> Your task
An exact copy of the records is required, minus the pictures they hold.

____ Records supplied

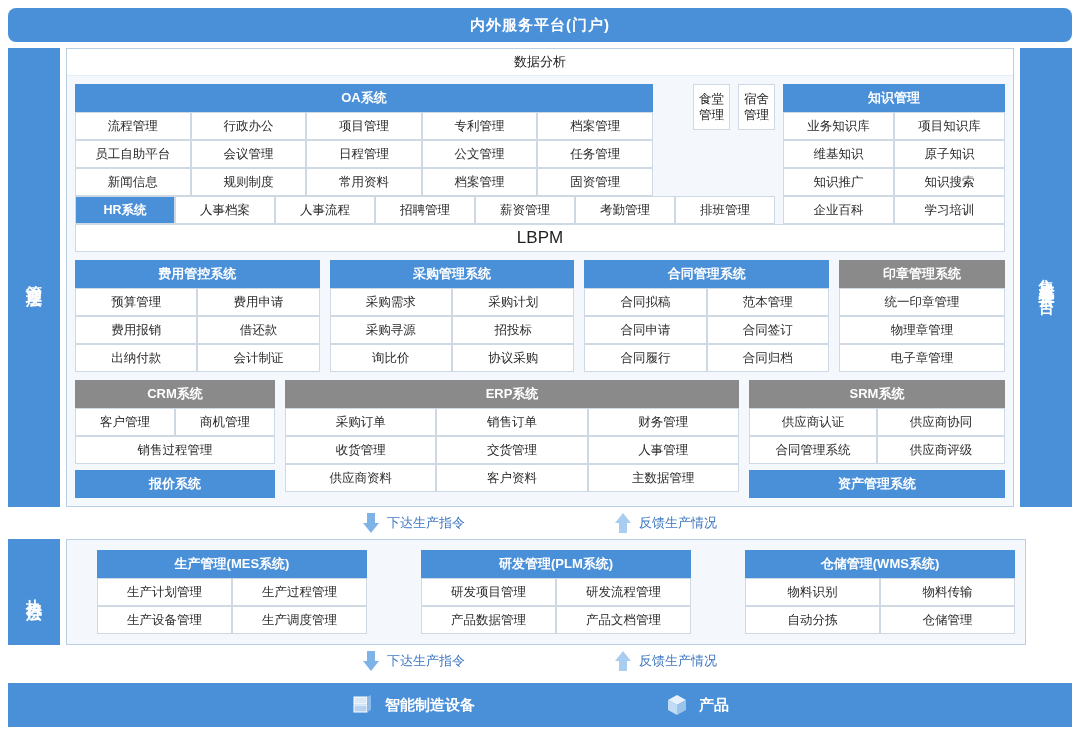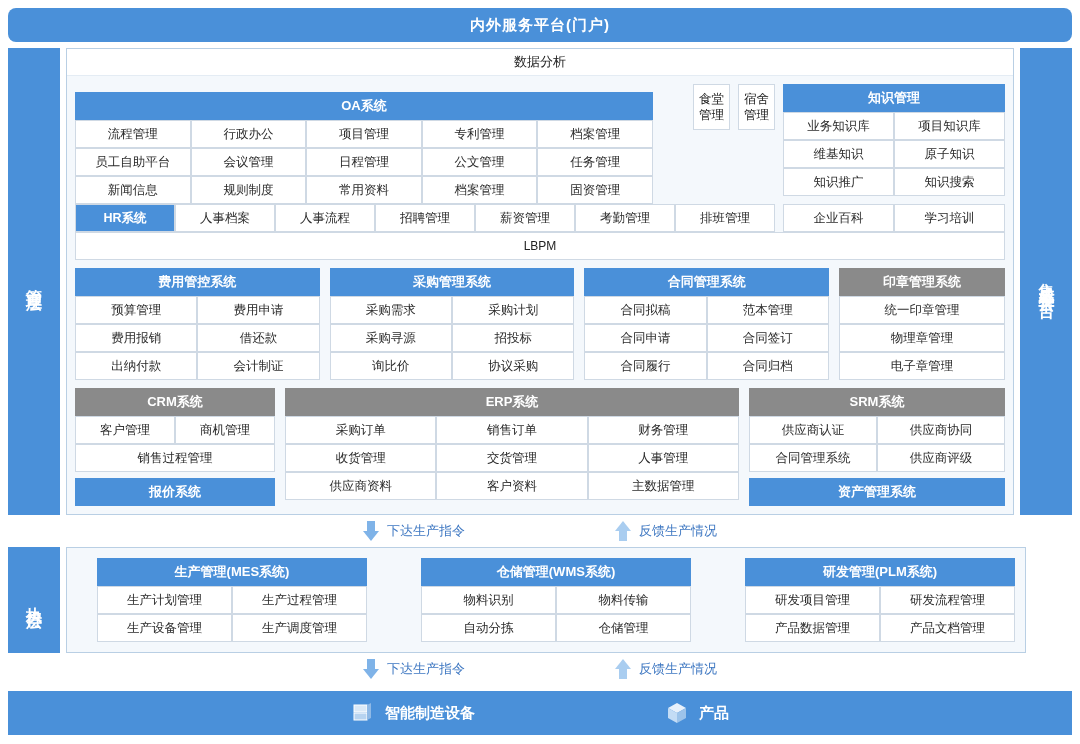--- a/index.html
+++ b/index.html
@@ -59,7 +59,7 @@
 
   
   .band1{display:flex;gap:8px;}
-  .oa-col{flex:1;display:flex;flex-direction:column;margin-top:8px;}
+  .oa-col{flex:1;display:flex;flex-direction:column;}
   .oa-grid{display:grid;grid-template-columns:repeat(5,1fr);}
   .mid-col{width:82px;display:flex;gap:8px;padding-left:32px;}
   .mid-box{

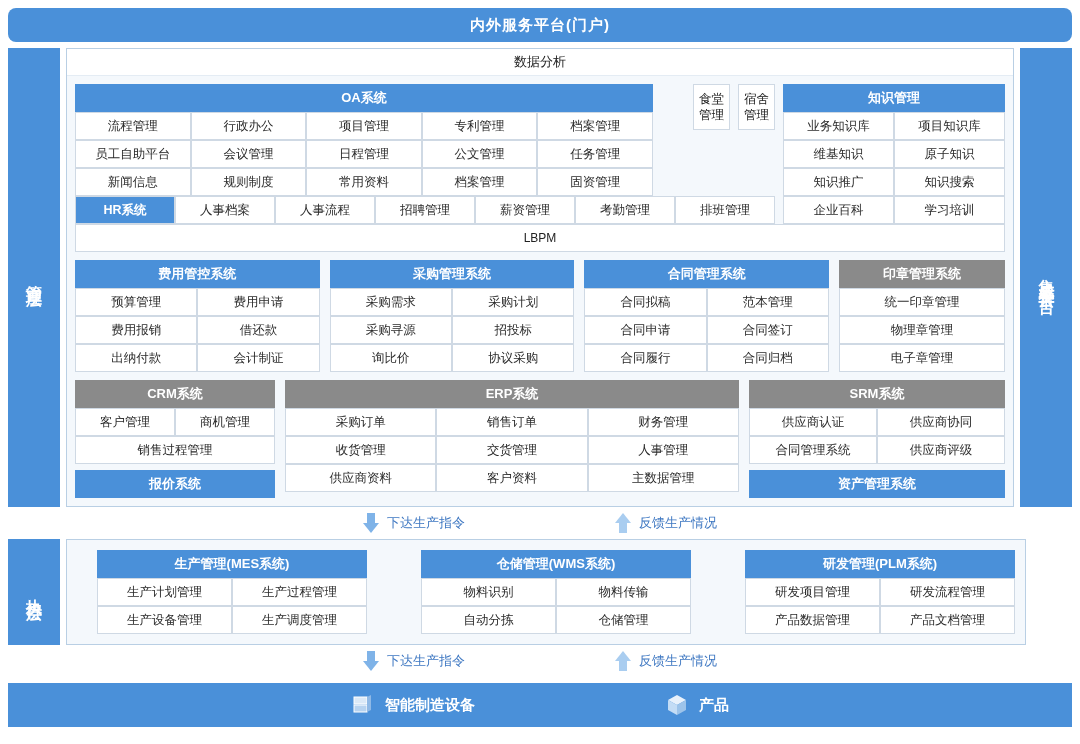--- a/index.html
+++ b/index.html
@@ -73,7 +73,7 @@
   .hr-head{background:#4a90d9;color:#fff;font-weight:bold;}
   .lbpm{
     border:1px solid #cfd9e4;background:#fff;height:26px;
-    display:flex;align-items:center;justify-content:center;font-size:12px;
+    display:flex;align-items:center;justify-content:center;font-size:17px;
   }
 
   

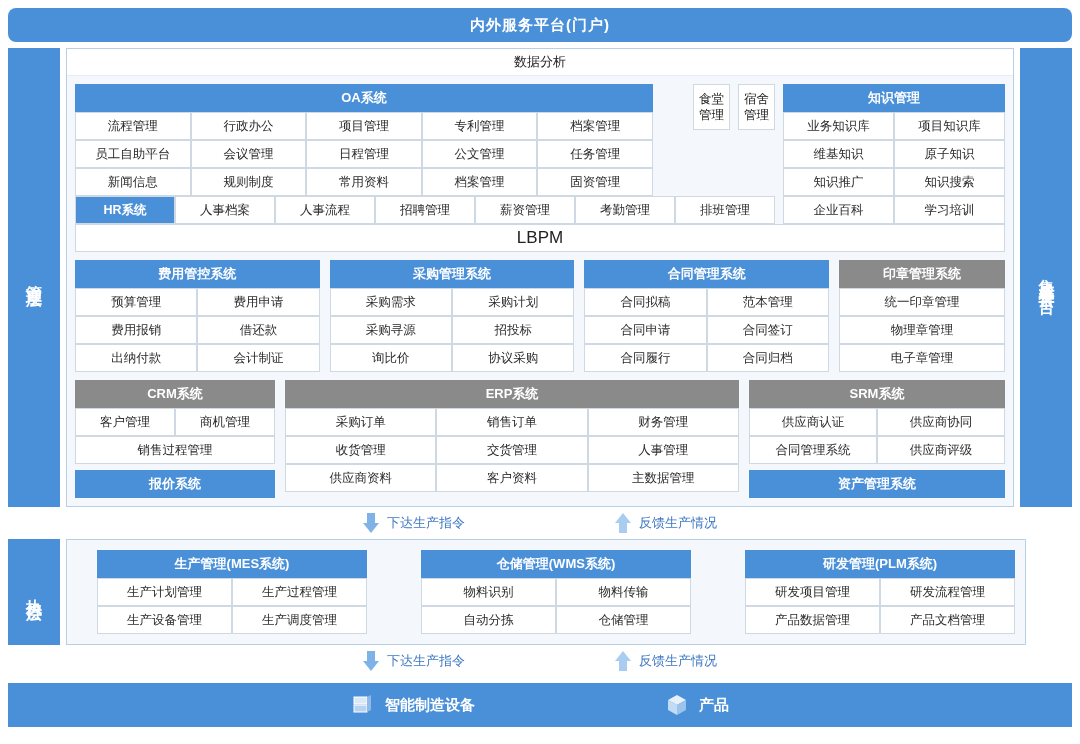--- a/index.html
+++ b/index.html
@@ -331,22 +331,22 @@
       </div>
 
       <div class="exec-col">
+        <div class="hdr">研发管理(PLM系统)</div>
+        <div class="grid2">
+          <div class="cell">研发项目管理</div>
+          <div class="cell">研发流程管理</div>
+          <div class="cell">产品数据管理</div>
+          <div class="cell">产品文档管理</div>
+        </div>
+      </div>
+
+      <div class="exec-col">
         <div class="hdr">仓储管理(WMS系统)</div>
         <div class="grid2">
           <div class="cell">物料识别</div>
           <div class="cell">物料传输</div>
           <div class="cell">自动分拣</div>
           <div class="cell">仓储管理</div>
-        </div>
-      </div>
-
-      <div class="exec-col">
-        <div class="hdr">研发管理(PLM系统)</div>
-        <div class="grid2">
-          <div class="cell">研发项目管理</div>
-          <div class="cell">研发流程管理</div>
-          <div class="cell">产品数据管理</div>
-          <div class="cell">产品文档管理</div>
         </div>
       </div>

________

> Answer space
--- a/index.html
+++ b/index.html
@@ -59,7 +59,7 @@
 
   
   .band1{display:flex;gap:8px;}
-  .oa-col{flex:1;display:flex;flex-direction:column;margin-top:8px;}
+  .oa-col{flex:1;display:flex;flex-direction:column;}
   .oa-grid{display:grid;grid-template-columns:repeat(5,1fr);}
   .mid-col{width:82px;display:flex;gap:8px;padding-left:32px;}
   .mid-box{

--- a/index.html
+++ b/index.html
@@ -73,7 +73,7 @@
   .hr-head{background:#4a90d9;color:#fff;font-weight:bold;}
   .lbpm{
     border:1px solid #cfd9e4;background:#fff;height:26px;
-    display:flex;align-items:center;justify-content:center;font-size:12px;
+    display:flex;align-items:center;justify-content:center;font-size:17px;
   }
 
   

--- a/index.html
+++ b/index.html
@@ -331,22 +331,22 @@
       </div>
 
       <div class="exec-col">
+        <div class="hdr">研发管理(PLM系统)</div>
+        <div class="grid2">
+          <div class="cell">研发项目管理</div>
+          <div class="cell">研发流程管理</div>
+          <div class="cell">产品数据管理</div>
+          <div class="cell">产品文档管理</div>
+        </div>
+      </div>
+
+      <div class="exec-col">
         <div class="hdr">仓储管理(WMS系统)</div>
         <div class="grid2">
           <div class="cell">物料识别</div>
           <div class="cell">物料传输</div>
           <div class="cell">自动分拣</div>
           <div class="cell">仓储管理</div>
-        </div>
-      </div>
-
-      <div class="exec-col">
-        <div class="hdr">研发管理(PLM系统)</div>
-        <div class="grid2">
-          <div class="cell">研发项目管理</div>
-          <div class="cell">研发流程管理</div>
-          <div class="cell">产品数据管理</div>
-          <div class="cell">产品文档管理</div>
         </div>
       </div>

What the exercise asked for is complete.